BENGALURU: Breast cancer, generally associated with older women, is increasingly being diagnosed in younger women under 40. The shift is notable as breast cancer in younger women often presents with more aggressive forms, which can complicate both treatment and outcomes.
This has become a cause for concern among medical professionals and public health experts. Unlike in older women where routine screening often aids early detection, younger women may not be undergoing regular mammograms, leading to diagnoses in later stages.
The rising incidence in this age group raises questions about contributing factors such as genetics, lifestyle choices, and potential environmental exposures, with experts also emphasising the importance of awareness campaigns tailored specifically for younger demographics, encouraging them to recognise early warning signs and seek timely medical evaluations.

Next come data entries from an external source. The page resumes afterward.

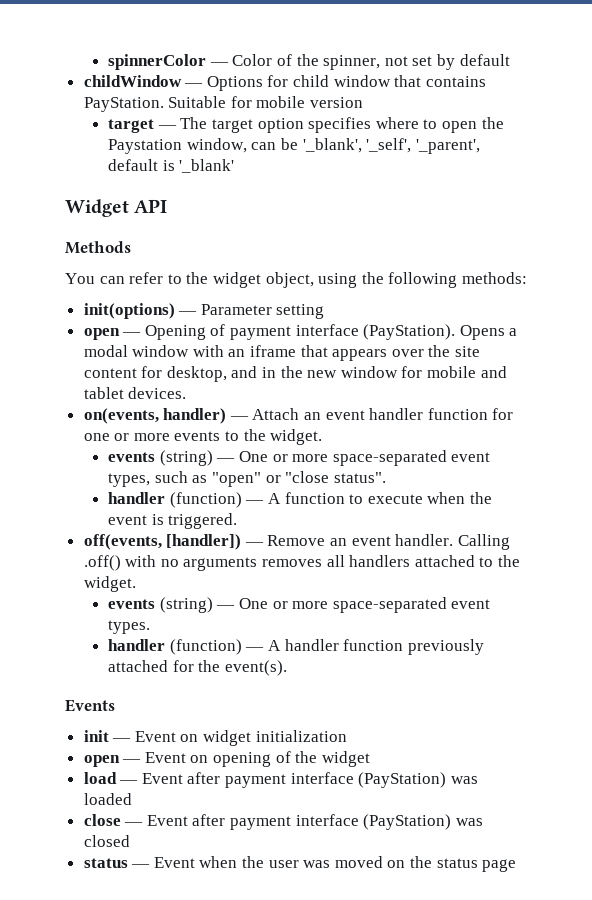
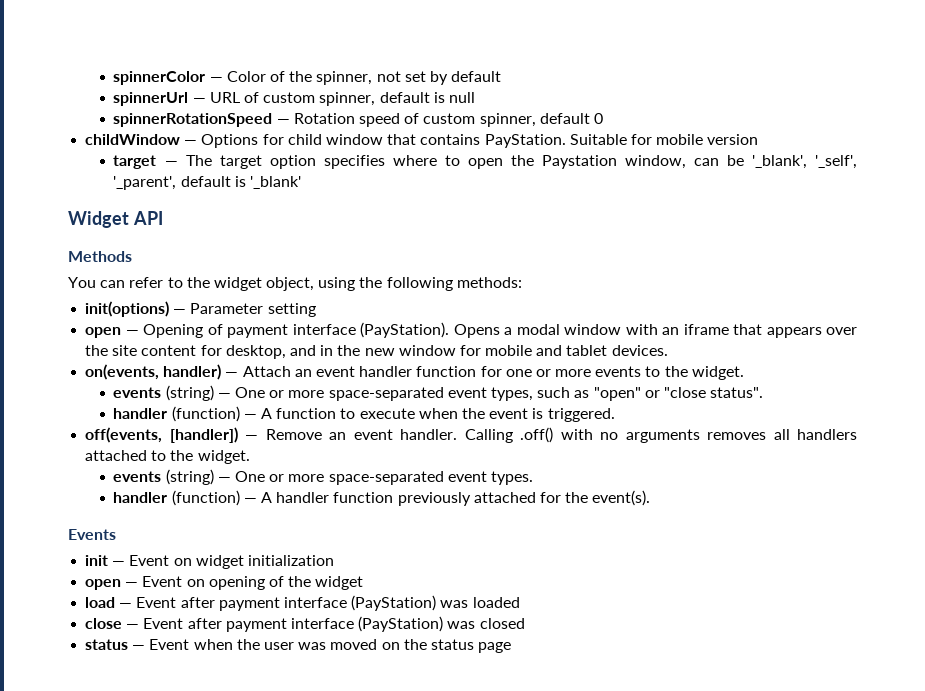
(510, 60) none -> [113,92,475,106] [113,113,603,127] // spinnerUrl — URL of custom spinner, default is null // spinnerRotationSpeed — Rotation speed of custom spinner, default 0

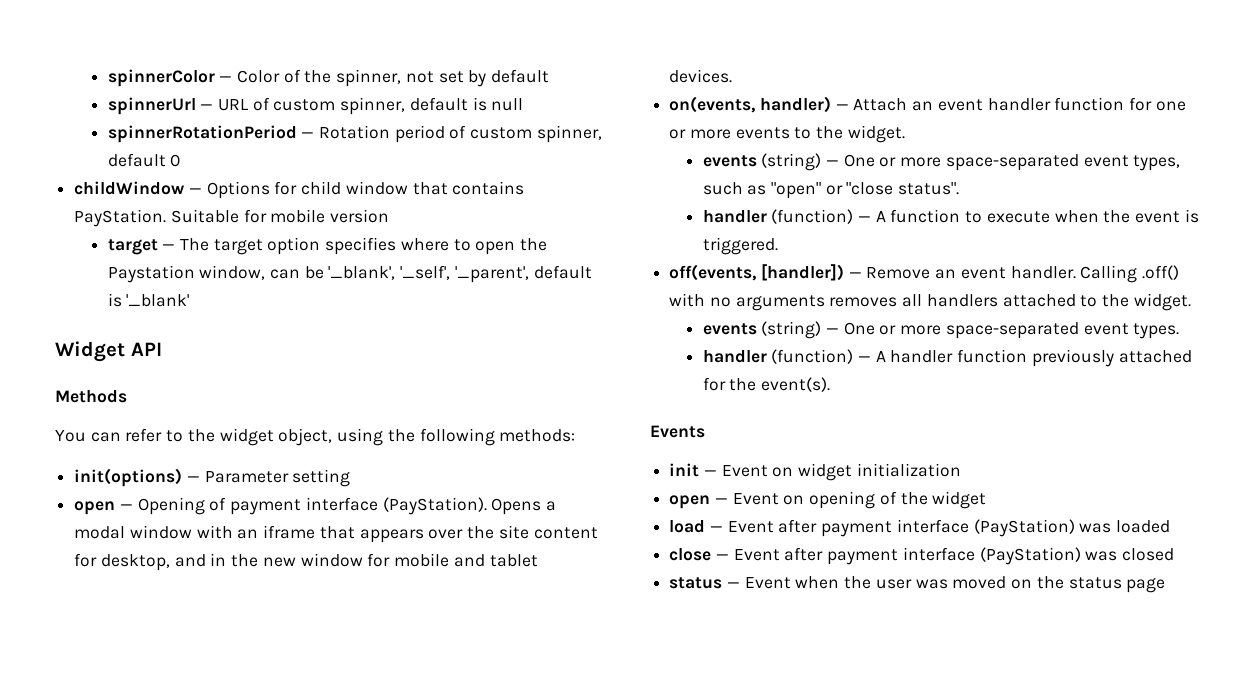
[113,113,273,127] spinnerRotationSpeed -> [107,125,297,143] spinnerRotationPeriod
[359,113,401,127] speed -> [394,125,445,143] period

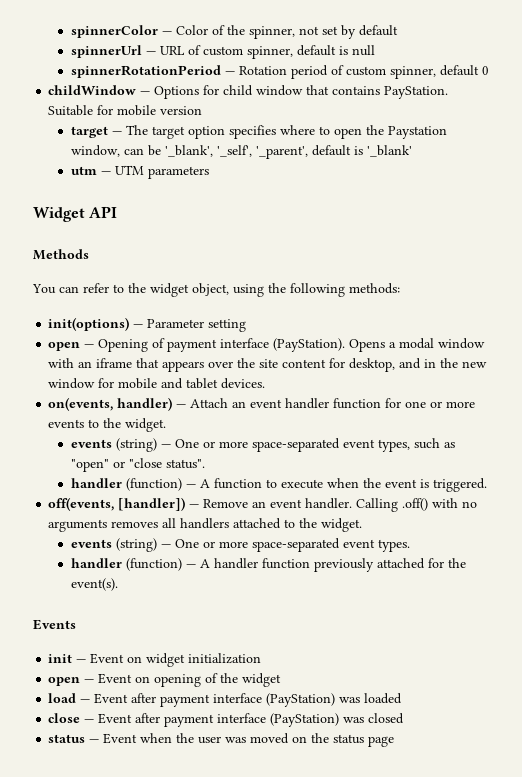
(190, 300) none -> [70,165,209,179] // utm — UTM parameters

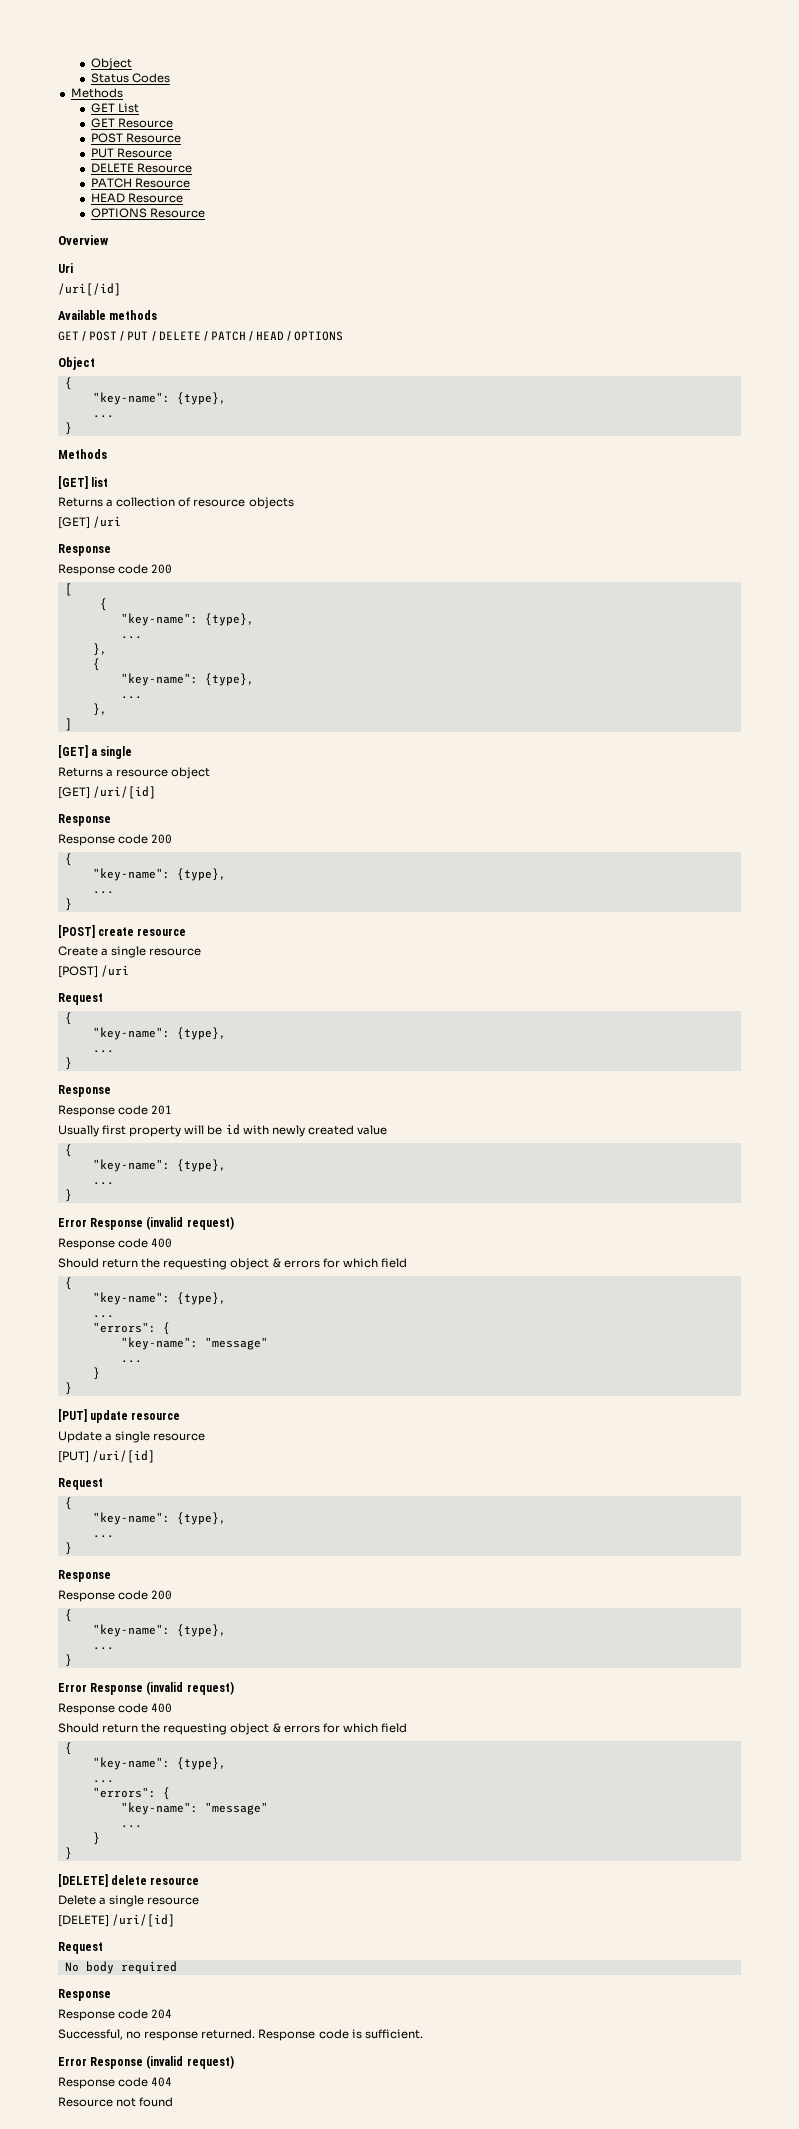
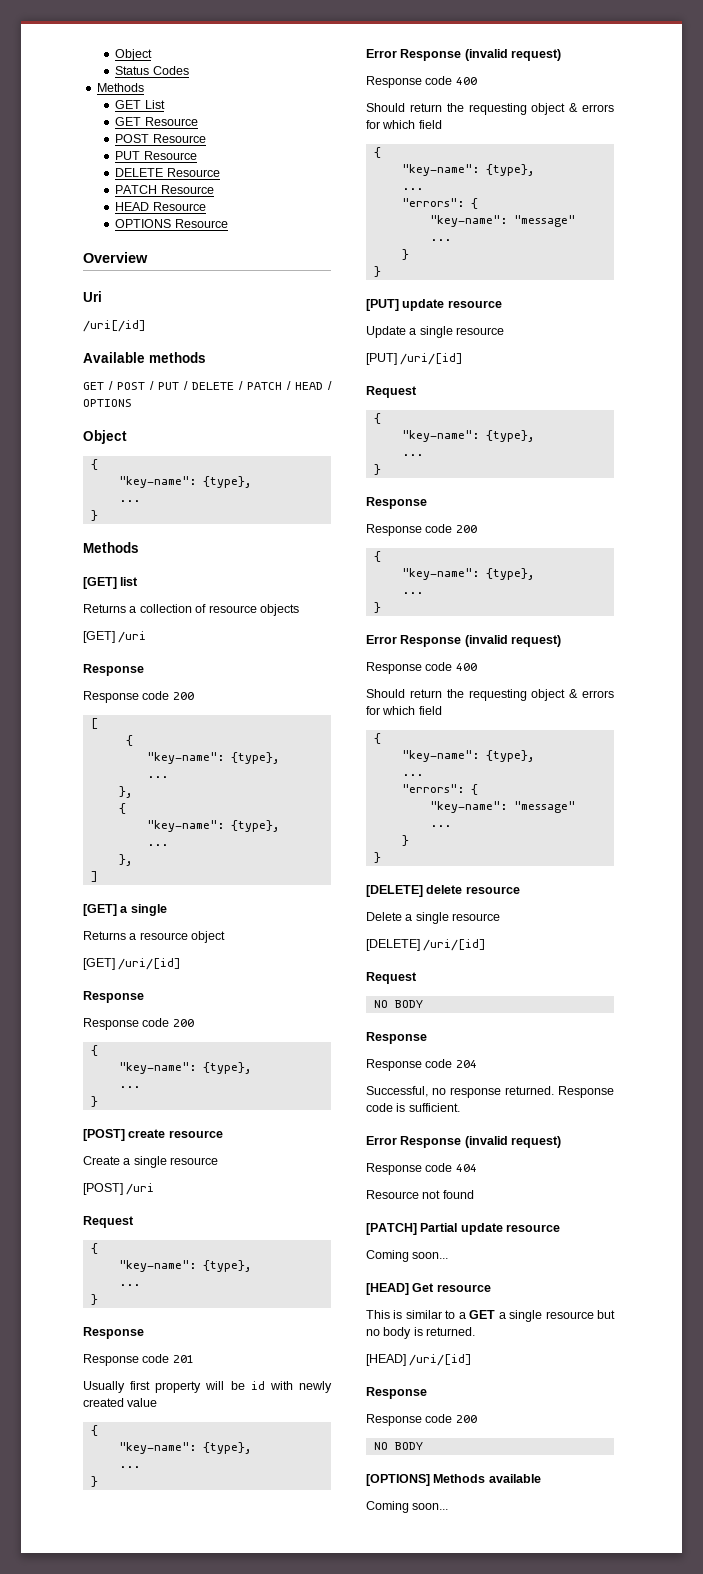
[64,1961,177,1974] No body required -> [373,1000,423,1008] NO BODY
(174, 2102) none -> [366,1223,561,1235] [366,1250,449,1262] [366,1283,491,1295] [366,1310,615,1322] [366,1327,476,1339] [366,1354,473,1366] [366,1387,427,1399] [366,1414,477,1426] [373,1442,423,1450] [366,1474,541,1486] [366,1501,449,1513] // [PATCH] Partial update resource // Coming soon... // [HEAD] Get resource // This is similar to a GET a single resource but no body is returned. // [HEAD] /uri/[id] // Response // Response code 200 // NO BODY // [OPTIONS] Methods available // Coming soon...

Various factors contribute to this trend, says Dr Mangesh P Kamath, additional director, medical oncology, at Fortis Hospital. Genetic predispositions, such as mutations in the BRCA1 and BRCA2 genes, play a critical role. Women with a family history of breast cancer face heightened risk. Lifestyle factors also influence susceptibility.
A diet rich in saturated and trans fats, including red meat and fried food, high sugar intake, obesity, physical inactivity, stress, alcohol consumption, and smoking can increase the risk, he adds. He stressed that exposure to certain chemicals and pollutants may elevate the risk. “Moreover, hormonal factors such as precocious puberty, timing of first menstruation, age at first childbirth, can affect breast cancer risk in younger women,” he said.

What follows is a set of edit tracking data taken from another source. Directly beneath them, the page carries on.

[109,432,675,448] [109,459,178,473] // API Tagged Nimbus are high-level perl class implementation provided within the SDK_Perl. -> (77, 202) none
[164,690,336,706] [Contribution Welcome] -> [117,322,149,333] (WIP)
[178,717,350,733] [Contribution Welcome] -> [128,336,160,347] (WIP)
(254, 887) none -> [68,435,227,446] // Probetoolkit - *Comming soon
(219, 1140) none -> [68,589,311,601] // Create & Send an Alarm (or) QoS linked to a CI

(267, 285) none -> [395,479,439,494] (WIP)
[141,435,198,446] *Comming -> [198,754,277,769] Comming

Regular self-examination, clinical breast exam, and mammography screenings are crucial, especially for women over 40 years or those at higher risk, says Dr Krithikaa Sekar, consultant radiation oncologist at HCG Cancer Centre. “Advanced imaging techniques, such as MRI, help detect cancer at an early, more treatable stage,” she added.

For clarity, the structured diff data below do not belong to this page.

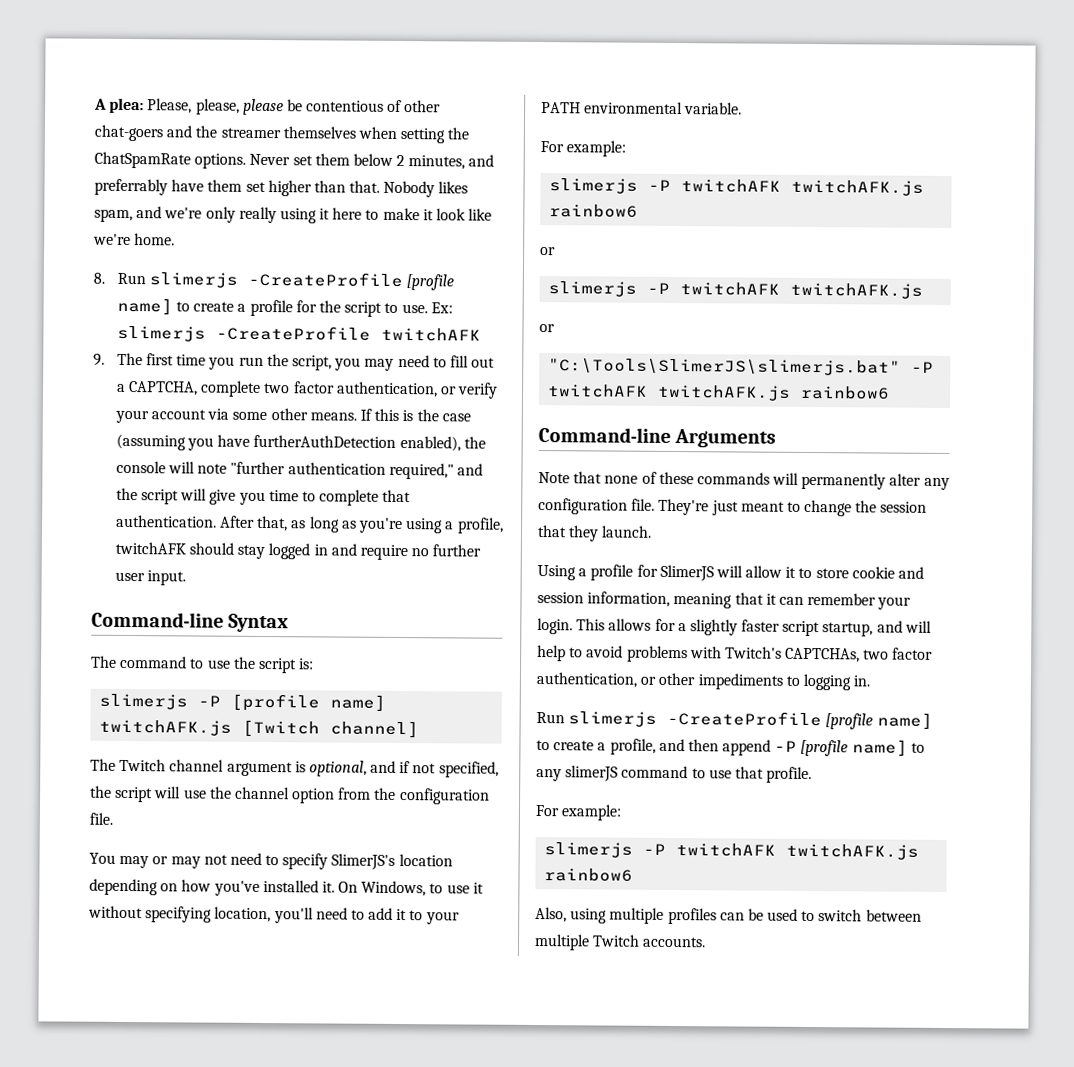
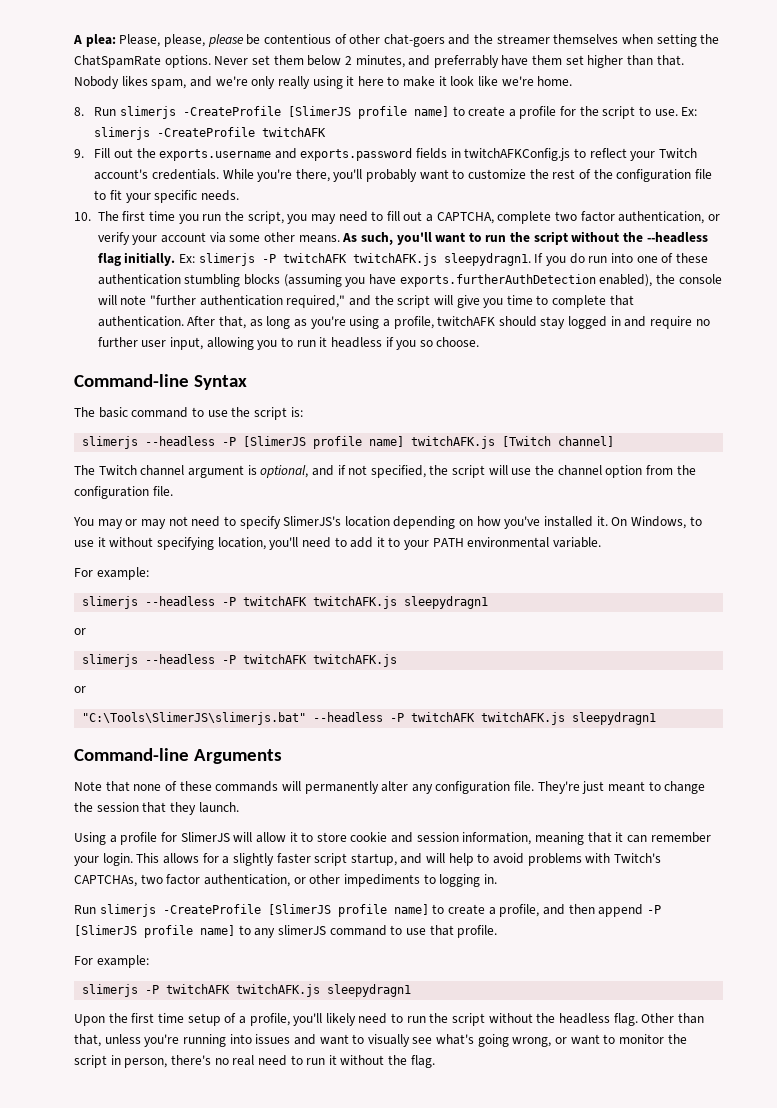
[406,274,455,291] [profile -> [287,106,407,119] [SlimerJS profile
(105, 359) none -> [94,148,697,161] [94,169,712,182] [94,190,239,203] [74,212,91,221] Fill out the exports.username and exports.password fields in twitchAFKConfig.js to reflect your Twitch account's credentials. While you're there, you'll probably want to customize the rest of the configuration file to fit your specific needs. // 10.
[359,408,471,422] If this is the case -> [342,231,708,245] [97,252,708,266] [97,274,281,287] As such, you'll want to run the script without the --headless flag initially. Ex: slimerjs -P twitchAFK twitchAFK.js sleepydragn1. If you do run into one of these authentication stumbling blocks
[253,434,397,448] furtherAuthDetection -> [399,274,596,287] exports.furtherAuthDetection
[147,570,187,586] input. -> [170,337,480,350] input, allowing you to run it headless if you so choose.
(117, 661) none -> [98,407,128,418] basic
[198,693,321,712] -P [profile -> [145,436,363,449] --headless -P [SlimerJS profile
[648,179,925,196] [549,204,639,218] -P twitchAFK twitchAFK.js rainbow6 -> [145,596,489,609] --headless -P twitchAFK twitchAFK.js sleepydragn1
(638, 289) none -> [145,654,216,664] --headless
[911,361,935,373] [548,384,891,401] -P twitchAFK twitchAFK.js rainbow6 -> [313,712,657,725] --headless -P twitchAFK twitchAFK.js sleepydragn1
[825,713,874,730] [profile -> [267,904,387,917] [SlimerJS profile
[800,739,849,757] [profile -> [74,925,193,938] [SlimerJS profile
[544,868,634,882] [535,906,922,925] [534,933,707,951] rainbow6 // Also, using multiple profiles can be used to switch between multiple Twitch accounts. -> [327,984,412,997] [74,1013,704,1026] [74,1034,687,1047] [74,1055,435,1068] sleepydragn1 // Upon the first time setup of a profile, you'll likely need to run the script without the headless flag. Other than that, unless you're running into issues and want to visually see what's going wrong, or want to monitor the script in person, there's no real need to run it without the flag.

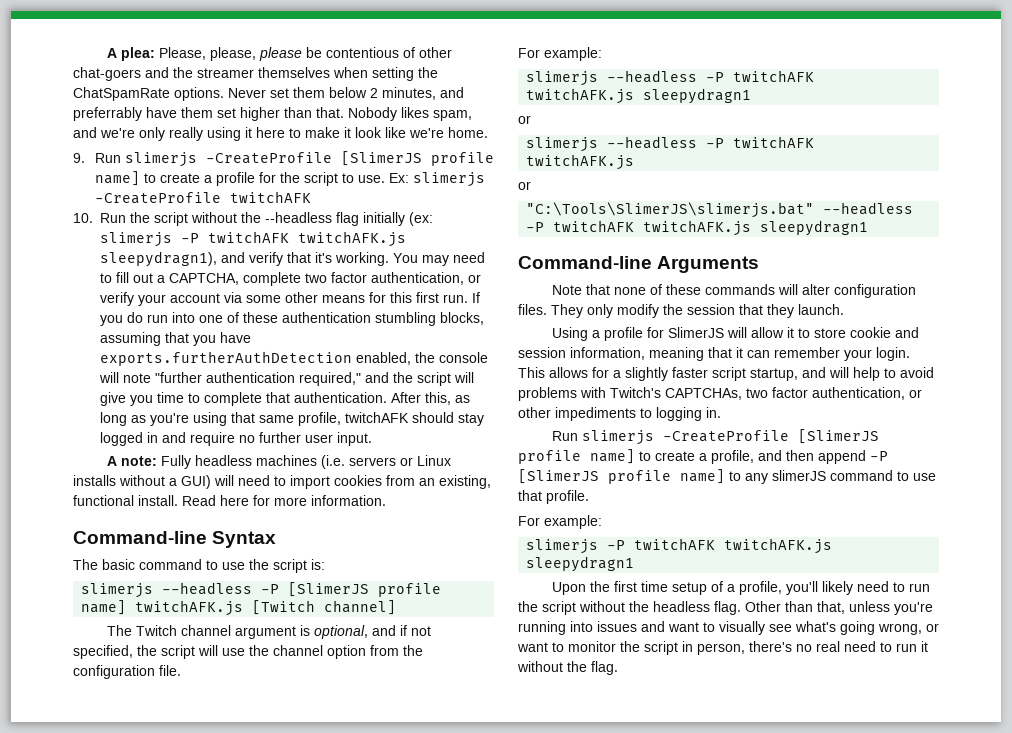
[74,107,84,116] 8. -> [73,153,85,163] 9.
[74,148,697,161] [94,169,712,182] [94,190,239,203] [74,211,308,224] 9. Fill out the exports.username and exports.password fields in twitchAFKConfig.js to reflect your Twitch account's credentials. While you're there, you'll probably want to customize the rest of the configuration file to fit your specific needs. // 10. The first time you run the script, you -> [73,212,433,226] [100,231,406,247] [100,251,418,267] 10. Run the script without the --headless flag initially (ex: slimerjs -P twitchAFK twitchAFK.js sleepydragn1), and verify that it's working. You
[298,231,708,245] [97,252,531,266] means. As such, you'll want to run the script without the --headless flag initially. Ex: slimerjs -P twitchAFK twitchAFK.js sleepydragn1. -> [322,292,468,303] means for this first run.
[244,274,342,287] blocks (assuming -> [440,312,484,325] [100,332,189,346] blocks, assuming that
[599,274,653,287] enabled), -> [356,352,411,365] enabled,
[219,316,247,329] that, -> [425,392,451,405] this,
[382,319,390,327] a -> [231,412,294,423] that same
[170,337,480,350] input, allowing you to run it headless if you so choose. -> [337,432,372,446] [107,455,452,469] [73,475,491,489] [73,495,386,506] input. // A note: Fully headless machines (i.e. servers or Linux installs without a GUI) will need to import cookies from an existing, functional install. Read here for more information.
[73,516,702,529] [74,537,602,550] // You may or may not need to specify SlimerJS's location depending on how you've installed it. On Windows, to use it without specifying location, you'll need to add it to your PATH environmental variable. -> (181, 670) none
[304,781,706,794] permanently alter any configuration file. They're just meant to change -> [802,284,917,298] [518,304,659,318] alter configuration files. They only modify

Treatment options depend on the cancer stage and may include surgery, radiation therapy, chemotherapy, hormone therapy, targeted therapies, and immunotherapy. “For some patients, additional years of hormonal or targeted therapies may be recommended to reduce the risk of recurrence,” she added.
In advanced metastatic cases, where the cancer has spread to other parts of the body, precision medicine offers new hope. Using tumour genomics and pathological classification to determine immune status, precision therapy provides a cutting-edge treatment option, she adds.
Furthermore, experts highlight that breast cancer is not just a single disease, it comes in various types, some less known than others. One such type, triple-negative breast cancer (TNBC) is particularly aggressive and more likely to affect younger women and those with African or Hispanic heritage. Unlike other forms, TNBC lacks the three common receptors (estrogen, progesterone, and HER2) that typically guide treatment options.
Experts emphasise that with fewer targeted therapies available, understanding the unique nature of such lesser-known types is crucial for early diagnosis and better outcomes.